Chargement dans QGIS
Les fichiers CSV sont ajoutés comme couches de texte délimité avec
xField = longitude, yField = latitude,
CRS EPSG:4326.
Correction de la géométrie du masque
Le masque amazonien (amapoly_ivb_wgs84.shp) présentait des
géométries invalides. L'outil Réparer les géométries
(Géométrie vectorielle) a été appliqué pour générer amapoly_fixed.shp.
Sélection par localisation
L'outil Sélectionner par localisation (prédicat : intersecte)
est appliqué sur les couches de points avec amapoly_fixed.shp
comme géométrie de référence. Les points sélectionnés correspondent aux
occurrences situées en Amazonie.
Export de la sélection
Les entités sélectionnées sont exportées via Clic droit → Exporter →
Sauvegarder les entités sélectionnées sous…, produisant les fichiers
species_amazonia.csv et genus_amazonia.csv.
Résultats : espèces amazoniennes identifiées
L'intersection spatiale avec le masque amazonien a permis d'extraire deux listes d'espèces géoréférencées en Amazonie, issues respectivement de la recherche par genre et par espèce. Ces deux listes sont ensuite comparées dans R.
Projection des échantillons avant et après filtrage
Les graphes ci-dessous représentes les projection des espèces pour lesquelles les données géographiques sont indiquées dans NCBI. Des 525 espèces identifées dans NCBI seulement 113 sont géolocalisables sur une carte.
Figure 1. Projection global des espèces identifiées — Nous pouvons observer que pour une recherche large en incluant les genres, nombreux sont les résultats. Pour ce concentrer sur les espèces amazonienne il faut filtrer sur la couche amazonienne (secteur vert)
Figure 2. Projection des espèces amazoniennes — Sur cette carte nous pouvons observer les espèces présentes à l'intérieur du périmètre Amazonien. Ces dernières sont colorées par espèces distinctes (113 au total)
Fréquence des marqueurs moléculaires
L'analyse de la fréquence des gènes dans le jeu de données consolidé permet d'identifier les marqueurs les mieux représentés pour les squamates amazoniens. Chaque locus est caractérisé par son nombre d'occurrences et le nombre d'espèces distinctes couvertes, et est coloré selon son origine cellulaire (mitochondrial vs nucléaire).

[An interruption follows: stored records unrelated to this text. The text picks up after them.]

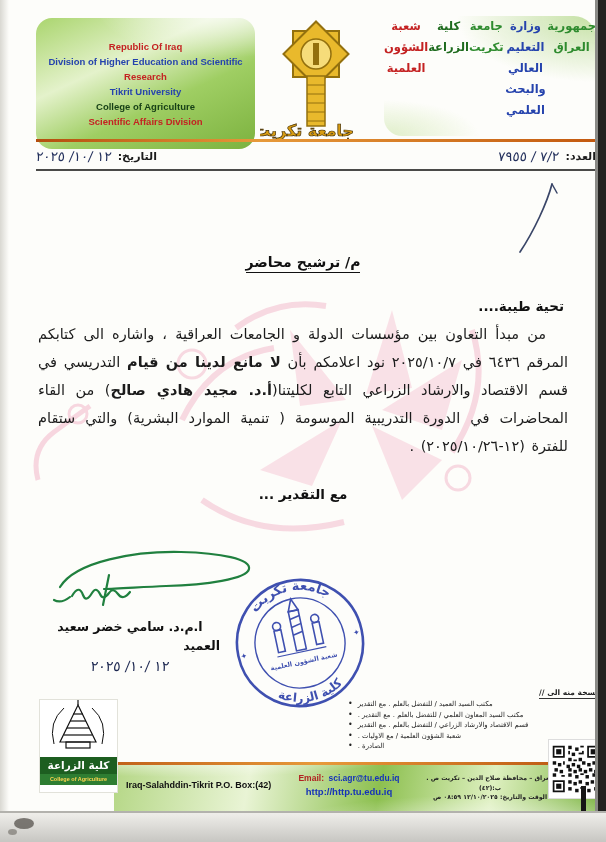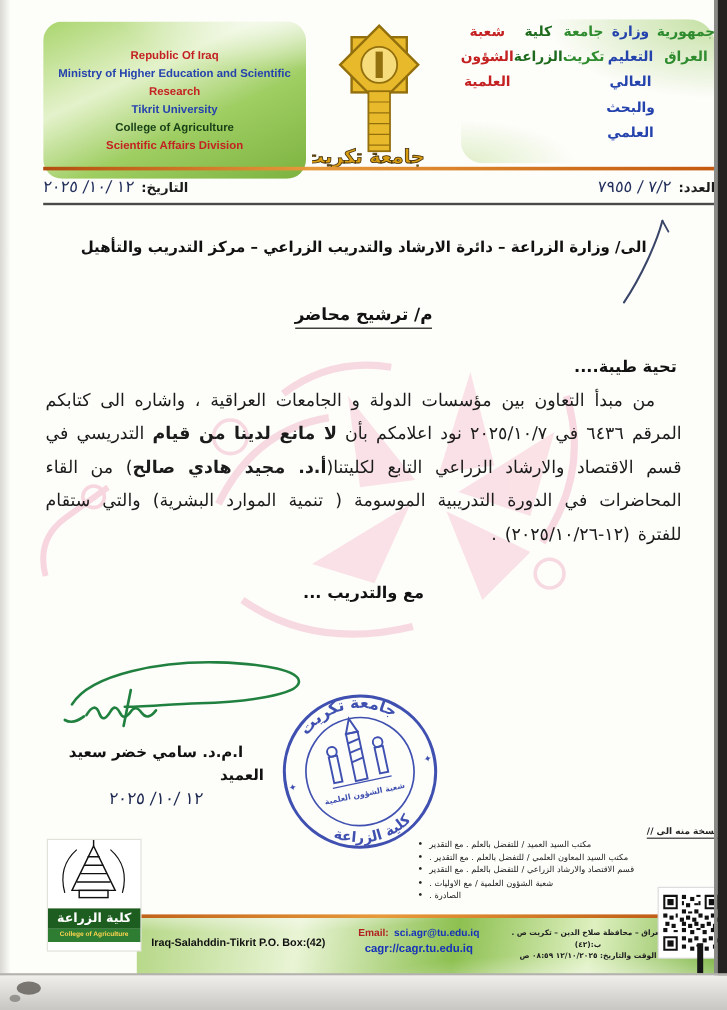"Ministry of Higher Education and" div.blue { text: Ministry -> Division }
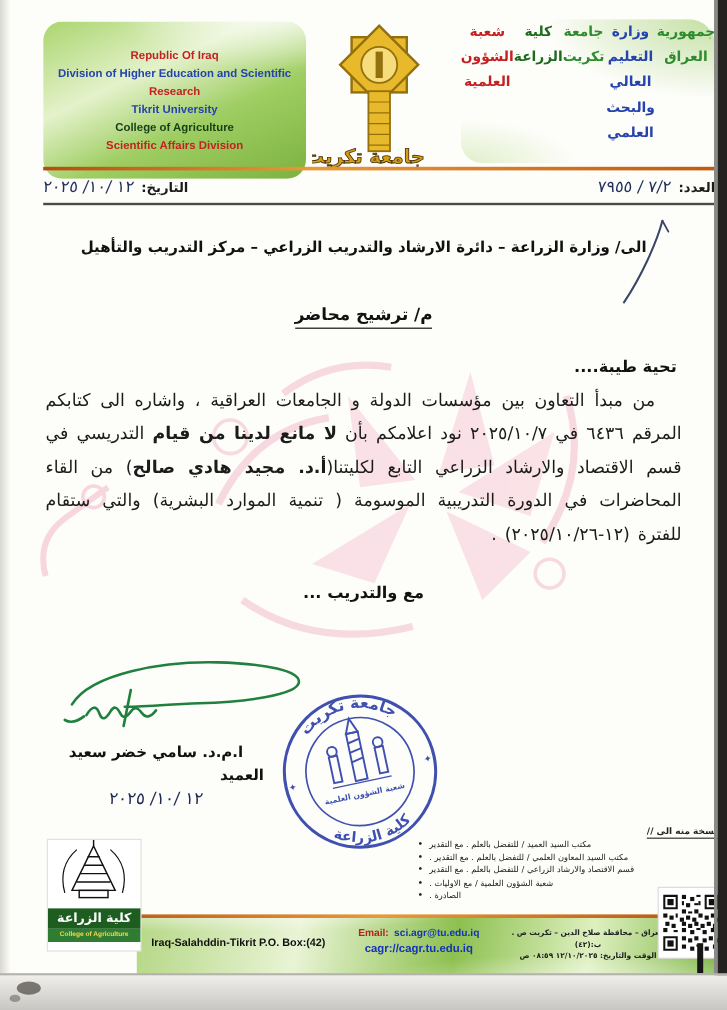"الى/ وزارة الزراعة – دائرة" div.addressee { html: <div>الى/ وزارة الزراعة – دائرة الارشاد والتدريب الزراعي – مركز التدريب والتأهيل</div> -> none }
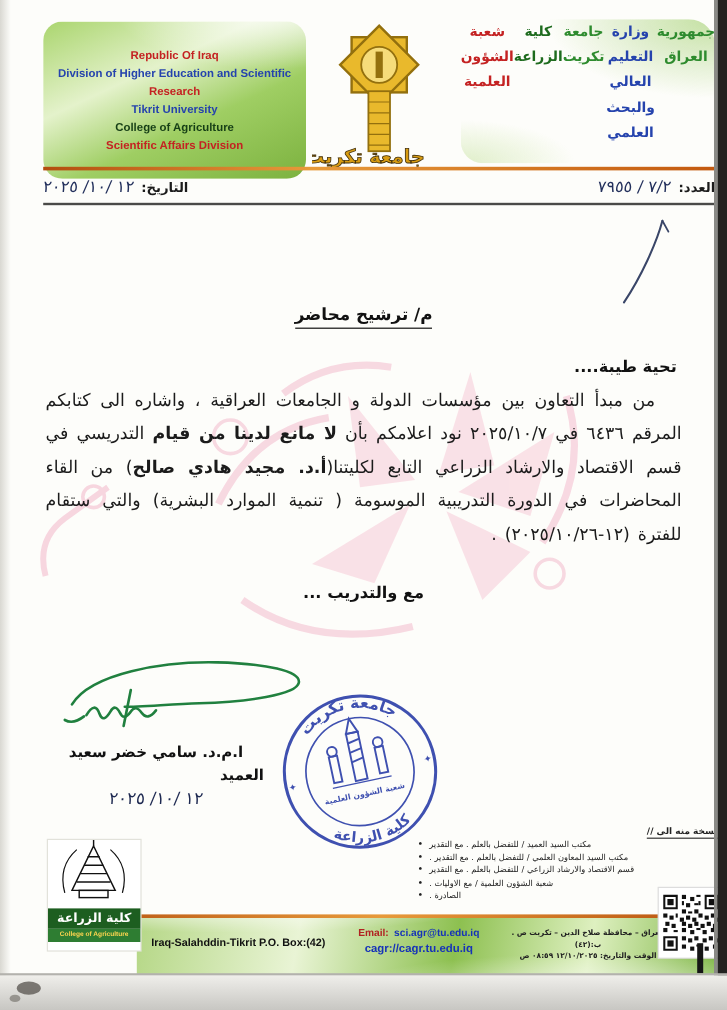"مع والتدريب ..." div.closing { text: والتدريب -> التقدير }
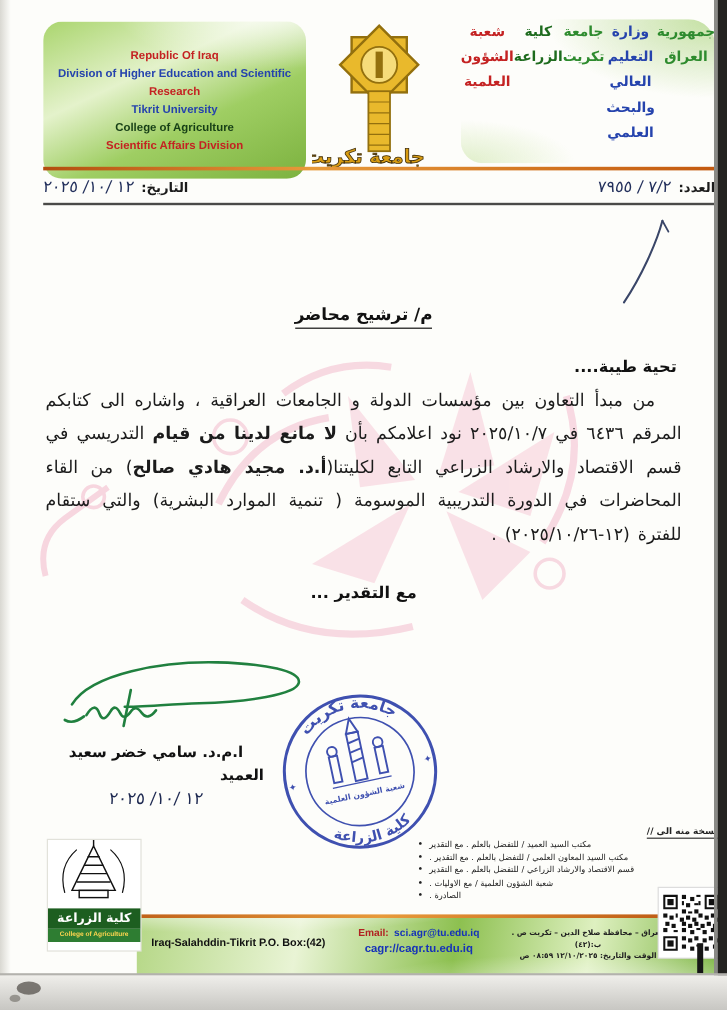"cagr://cagr.tu.edu.iq" div.web { text: cagr://cagr.tu.edu.iq -> http://http.tu.edu.iq }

Top 20 des marqueurs les plus représentés
Figure 3. Les 20 marqueurs moléculaires les plus fréquents dans le jeu de données genres. Les barres rouges correspondent aux gènes mitochondriaux, les barres grises aux gènes nucléaires. Les chiffres à droite indiquent le nombre d'espèces distinctes couvertes par chaque marqueur.
Figure 4. Les 20 marqueurs moléculaires les plus fréquents dans le jeu de données espèces. Les barres rouges correspondent aux gènes mitochondriaux, les barres grises aux gènes nucléaires. Les chiffres à droite indiquent le nombre d'espèces distinctes couvertes par chaque marqueur.
Code R — graphique de fréquence
gene_freq <- COMBINED_GENUS %>%
filter(!is.na(locus), locus != "") %>%
mutate(gene_type = case_when(
grepl("mitochondrion", organelle) ~ "Mitochondrial",
is.na(organelle) ~ "Nuclear"
)) %>%
group_by(locus, gene_type) %>%
summarise(n_occurrences = n(), n_species = n_distinct(ORGANISM))
# Graphique top 20
ggplot(gene_freq_top20, aes(x = n_occurrences,
y = reorder(locus, n_occurrences), fill = gene_type)) +
geom_bar(stat = "identity") +
geom_text(aes(label = n_species), hjust = -0.1, size = 3) +
scale_fill_manual(values = c("Mitochondrial" = "#F8766D", "Nuclear" = "#D3D3D3"))
Les marqueurs mitochondriaux (COX1, Cytb, ND4) dominent très largement le jeu de données, ce qui est attendu pour les squamates.